The current hash challenge + serve challenge + reliability scoring design is well-suited to the threat model. The threats are lazy peers and occasional bad actors, not adversarial miners optimizing against a billion-dollar incentive. The scheme is simple, low-overhead, and works on mobile devices.

What to consider adding

Merkle tree structure. Replacing hash-range challenges with Merkle tree challenges would provide the same probabilistic coverage with better diagnostics — when a challenge fails, you know which event is missing, not just that "something in range [i,j] is wrong." The append-only tree model fits Gozzip's event stream naturally. This is an incremental improvement, not a redesign.
Periodic full sync as audit. A monthly full sync alongside daily challenges would catch edge cases that random sampling misses (e.g., a peer who deletes only very old events that are rarely challenged). The bandwidth cost is practical at current volumes. This degrades gracefully — if bandwidth is constrained, skip the full sync and rely on random challenges.
Challenge range bias toward old data. Challenge range selection should be biased toward older data: 50% of challenges target data >30 days old, 30% target 7-30 day range, 20% target last 7 days. This counters selective deletion of old, rarely-challenged data.

What to avoid for now

Proof of Retrievability. The static-file assumption requires awkward adaptation for append-only event streams. The formal guarantees are appealing but the implementation complexity isn't justified until storage volumes grow significantly.
Erasure coding. Solves the wrong problem at current scale. Full replication across 20 peers is affordable for KB-MB data. Erasure coding adds retrieval complexity for a storage efficiency gain that isn't needed yet.
Compact proofs (RSA/KZG). Computationally expensive, requires trusted setup (KZG), and optimizes for proof size at scales Gozzip hasn't reached.

The real vulnerability

The hardest problem in Gozzip's proof-of-storage isn't the proof mechanism — it's the offline/cheating ambiguity for light nodes.

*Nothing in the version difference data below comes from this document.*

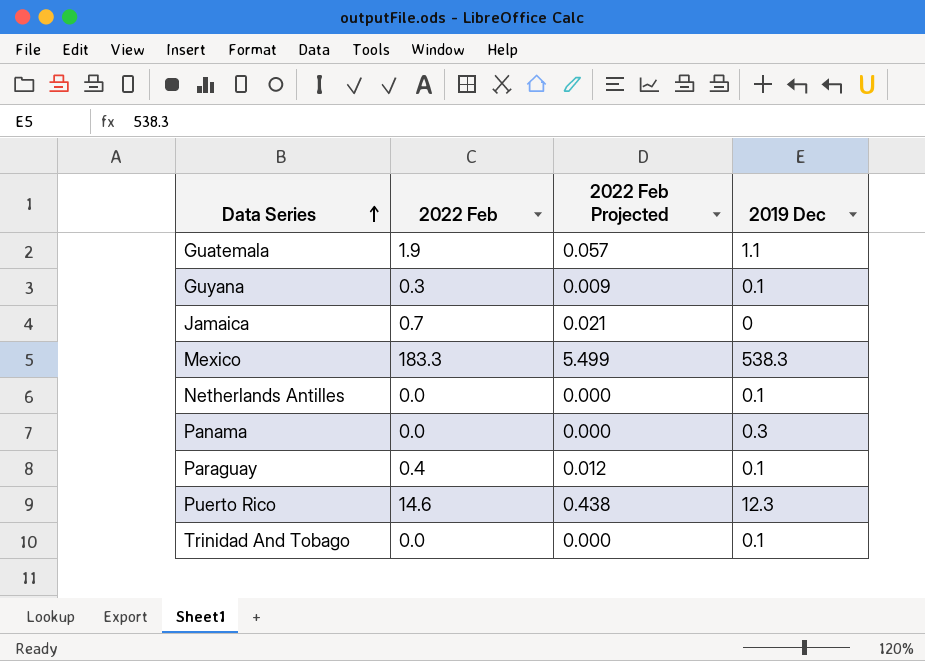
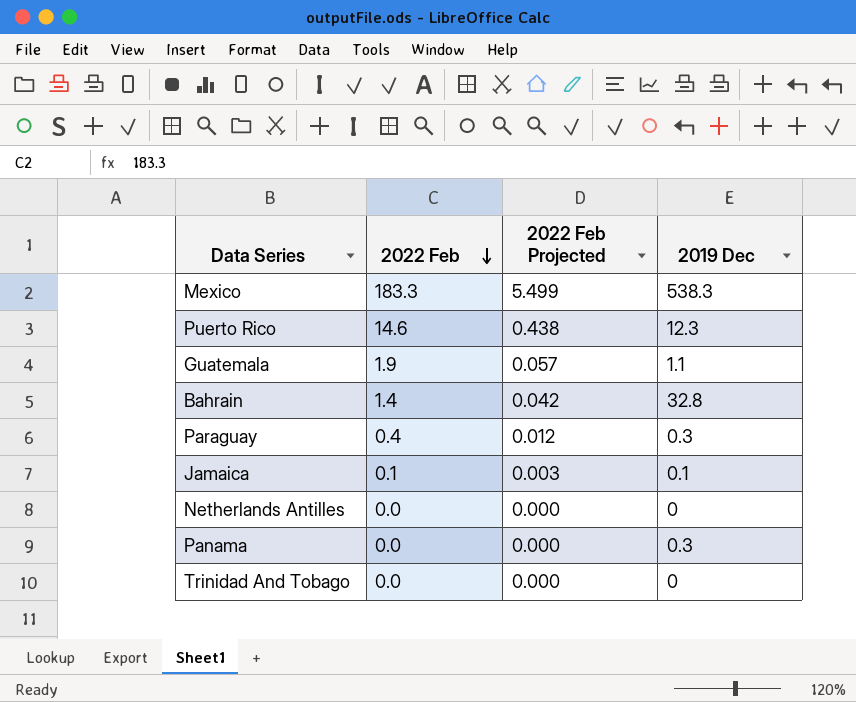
row order: Data Series ascending -> 2022 Feb descending
row Guyana: 0.3 | 0.009 | 0.1 -> none
row Bahrain: none -> 1.4 | 0.042 | 32.8
Paraguay | 2019 Dec: 0.1 -> 0.3
Jamaica | 2022 Feb: 0.7 -> 0.1
Jamaica | 2022 Feb Projected: 0.021 -> 0.003
Jamaica | 2019 Dec: 0 -> 0.1
Netherlands Antilles | 2019 Dec: 0.1 -> 0
Trinidad And Tobago | 2019 Dec: 0.1 -> 0

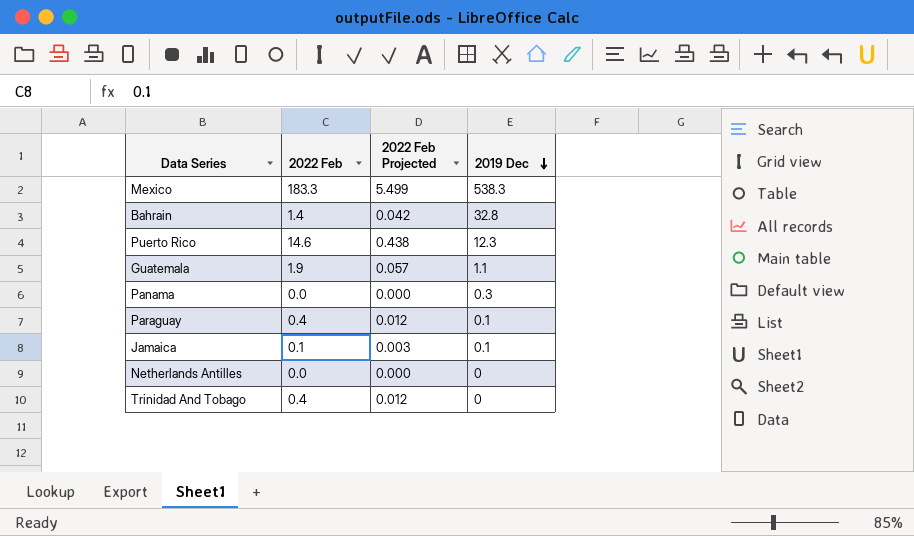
row order: 2022 Feb descending -> 2019 Dec descending
Paraguay | 2019 Dec: 0.3 -> 0.1
Trinidad And Tobago | 2022 Feb: 0.0 -> 0.4
Trinidad And Tobago | 2022 Feb Projected: 0.000 -> 0.012

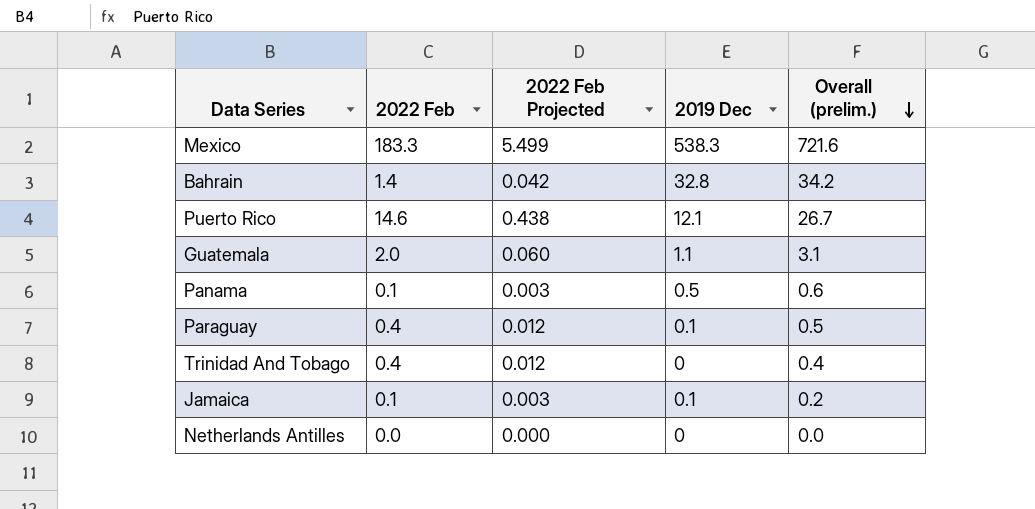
row order: 2019 Dec descending -> Overall (prelim.) descending
column Overall (prelim.) | formula: none -> [2022 Feb] + [2019 Dec]
Puerto Rico | 2019 Dec: 12.3 -> 12.1
Guatemala | 2022 Feb: 1.9 -> 2.0
Guatemala | 2022 Feb Projected: 0.057 -> 0.060
Panama | 2022 Feb: 0.0 -> 0.1
Panama | 2022 Feb Projected: 0.000 -> 0.003
Panama | 2019 Dec: 0.3 -> 0.5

A Witness at 30% uptime fails challenges 70% of the time by definition. A lazy Keeper who doesn't bother storing data also fails challenges frequently. The reliability scoring system treats both the same — degraded, then unreliable, then dropped. But one is a reliable partner who happens to be a phone, and the other is a bad actor.

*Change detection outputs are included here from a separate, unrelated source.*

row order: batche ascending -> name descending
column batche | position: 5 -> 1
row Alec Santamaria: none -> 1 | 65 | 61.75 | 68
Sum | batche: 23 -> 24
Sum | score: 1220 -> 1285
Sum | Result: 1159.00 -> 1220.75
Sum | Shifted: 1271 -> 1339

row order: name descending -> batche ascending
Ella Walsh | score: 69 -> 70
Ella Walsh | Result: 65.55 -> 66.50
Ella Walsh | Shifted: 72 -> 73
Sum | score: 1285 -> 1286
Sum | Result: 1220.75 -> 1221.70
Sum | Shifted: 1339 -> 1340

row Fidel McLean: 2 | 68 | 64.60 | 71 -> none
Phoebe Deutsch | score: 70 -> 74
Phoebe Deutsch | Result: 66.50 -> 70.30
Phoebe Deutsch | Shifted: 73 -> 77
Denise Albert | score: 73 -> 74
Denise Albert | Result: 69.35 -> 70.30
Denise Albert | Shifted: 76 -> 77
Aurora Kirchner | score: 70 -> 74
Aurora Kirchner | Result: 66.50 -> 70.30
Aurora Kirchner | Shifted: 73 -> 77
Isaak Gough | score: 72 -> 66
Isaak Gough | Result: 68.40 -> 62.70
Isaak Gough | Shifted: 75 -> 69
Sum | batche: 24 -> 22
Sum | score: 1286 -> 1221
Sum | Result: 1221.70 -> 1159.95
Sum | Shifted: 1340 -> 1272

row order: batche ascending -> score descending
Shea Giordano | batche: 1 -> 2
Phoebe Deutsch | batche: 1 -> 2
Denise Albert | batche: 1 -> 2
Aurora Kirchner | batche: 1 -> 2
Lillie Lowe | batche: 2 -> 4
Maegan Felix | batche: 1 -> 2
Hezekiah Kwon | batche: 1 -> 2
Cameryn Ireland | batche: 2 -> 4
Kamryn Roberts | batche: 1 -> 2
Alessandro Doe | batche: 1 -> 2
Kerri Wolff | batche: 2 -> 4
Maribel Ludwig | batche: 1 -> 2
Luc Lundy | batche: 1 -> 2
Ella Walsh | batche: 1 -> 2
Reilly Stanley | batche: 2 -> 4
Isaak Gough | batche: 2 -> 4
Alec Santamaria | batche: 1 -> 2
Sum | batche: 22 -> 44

No proof scheme solves this. It's a classification problem:

Offline pattern: Fails challenges during known offline hours (phone locked, no network), passes when online
Cheating pattern: Fails challenges randomly regardless of connectivity, or consistently fails for old events while passing for recent ones

The protocol could improve by tracking when and what fails, not just how often. A Witness that passes 100% of challenges when online but is offline 70% of the time is a good partner. A Keeper that fails 30% of challenges despite 95% uptime is suspicious. The current exponential moving average doesn't capture this distinction.

This is where the next iteration of the design should focus — not on stronger cryptography, but on better classification of failure patterns.